As high-profile New York developers, Trump and Kushner are like two peas in a pod. They both engage in large real-estate projects that are partially financed by foreign banks and overseas investors. A timely Times report published a few days ago detailed how, a week after the election, Kushner had a celebratory dinner with the chairman of Angbang Insurance Group, a big Chinese company that has close ties to the Chinese government and is mulling an investment in the Kushner-owned 666 Fifth Avenue. The New York profile, meanwhile, said that Kushner's companies have also raised tens of millions of dollars through a controversial federal program that offers green cards to foreign investors.
With Trump and Kushner both working in the White House, and with their family businesses still substantially intact and operating normally, the temptations and opportunities for interested parties to curry favor with the new Administration will be many. Gorelick, having pocketed her hefty legal fees, will no longer be on hand to police them.

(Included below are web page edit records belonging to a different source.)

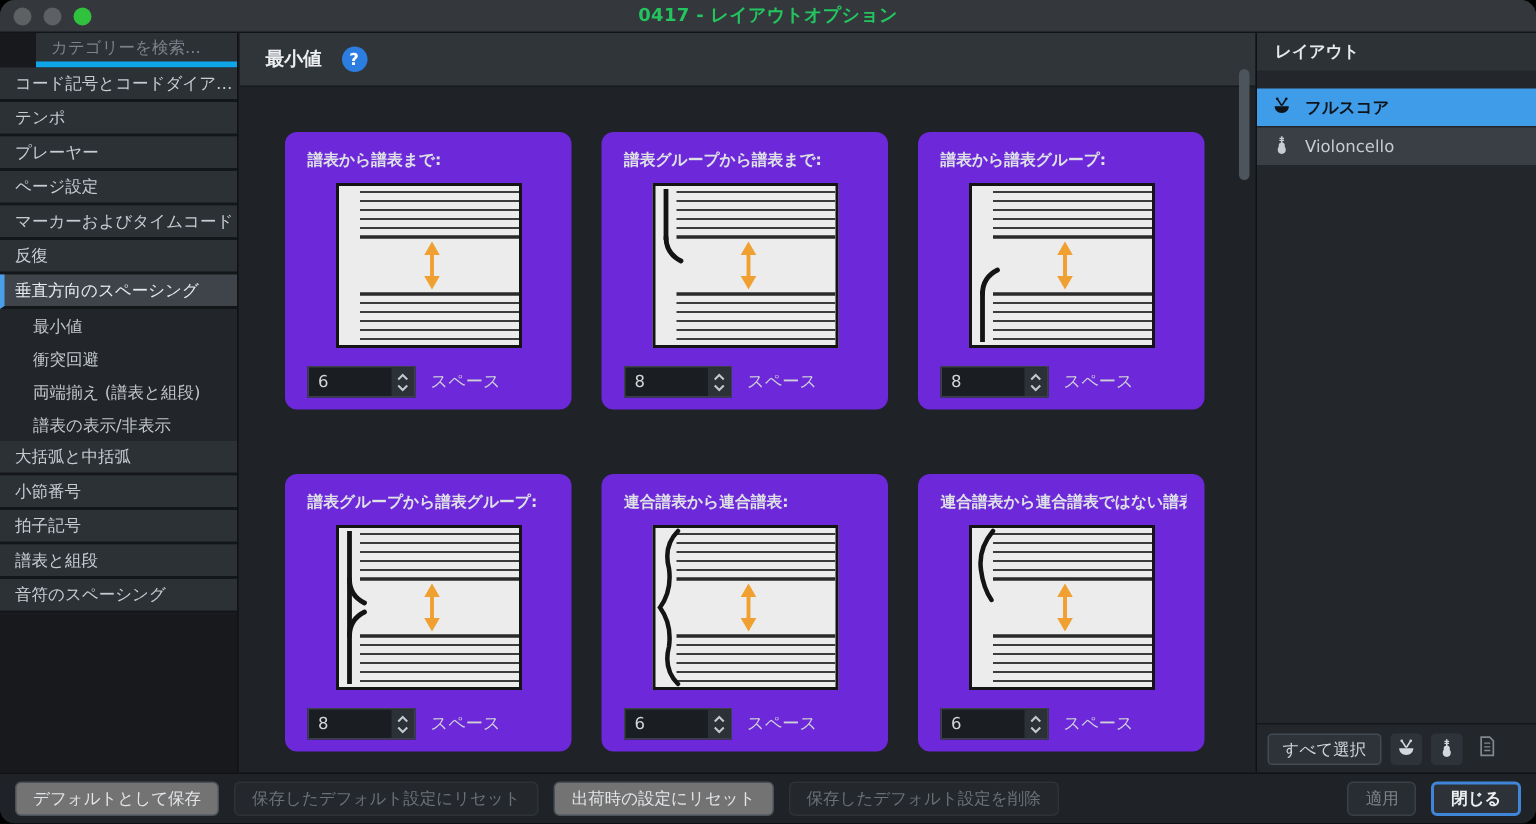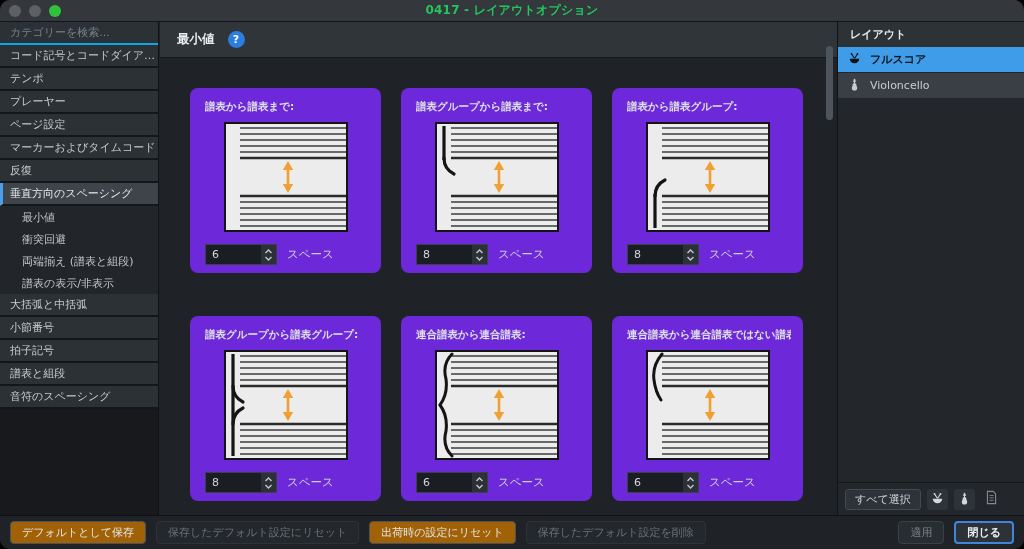"カテゴリーを検索..." .side-item.search { border-bottom: 2px solid #0ea5e9 -> 4px solid #0ea5e9; margin-left: none -> 24px }
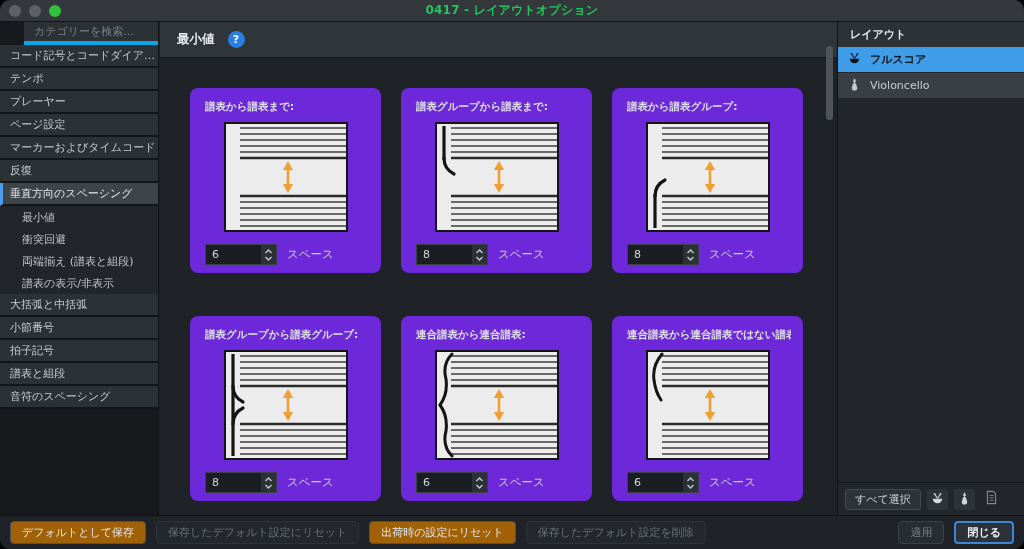"フルスコア" .rp-item.selected { margin-top: 0 -> 12px }
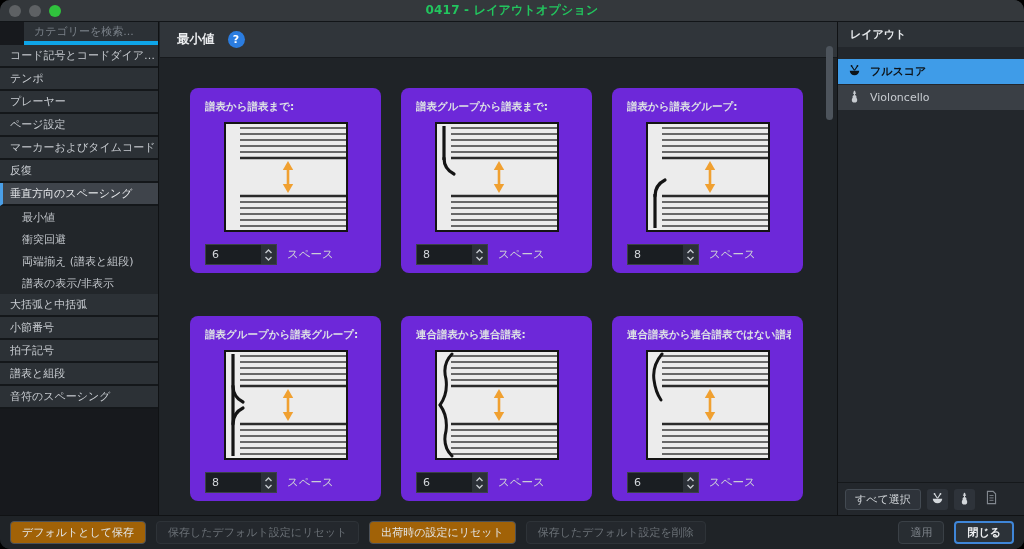"デフォルトとして保存" .btn.primary { background: #a16207 -> #737373 }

How serious is the situation? The "deep entanglements of Trump’s children and Jared Kushner with undisclosed foreign financial investments elevates the issue to one of national security," Hennessey wrote. She went on, "The peril goes far beyond the scope of traditional ethics—inviting waste, fraud, and abuse—and represents a profound threat not only to our national security but to the basic legitimacy of our government."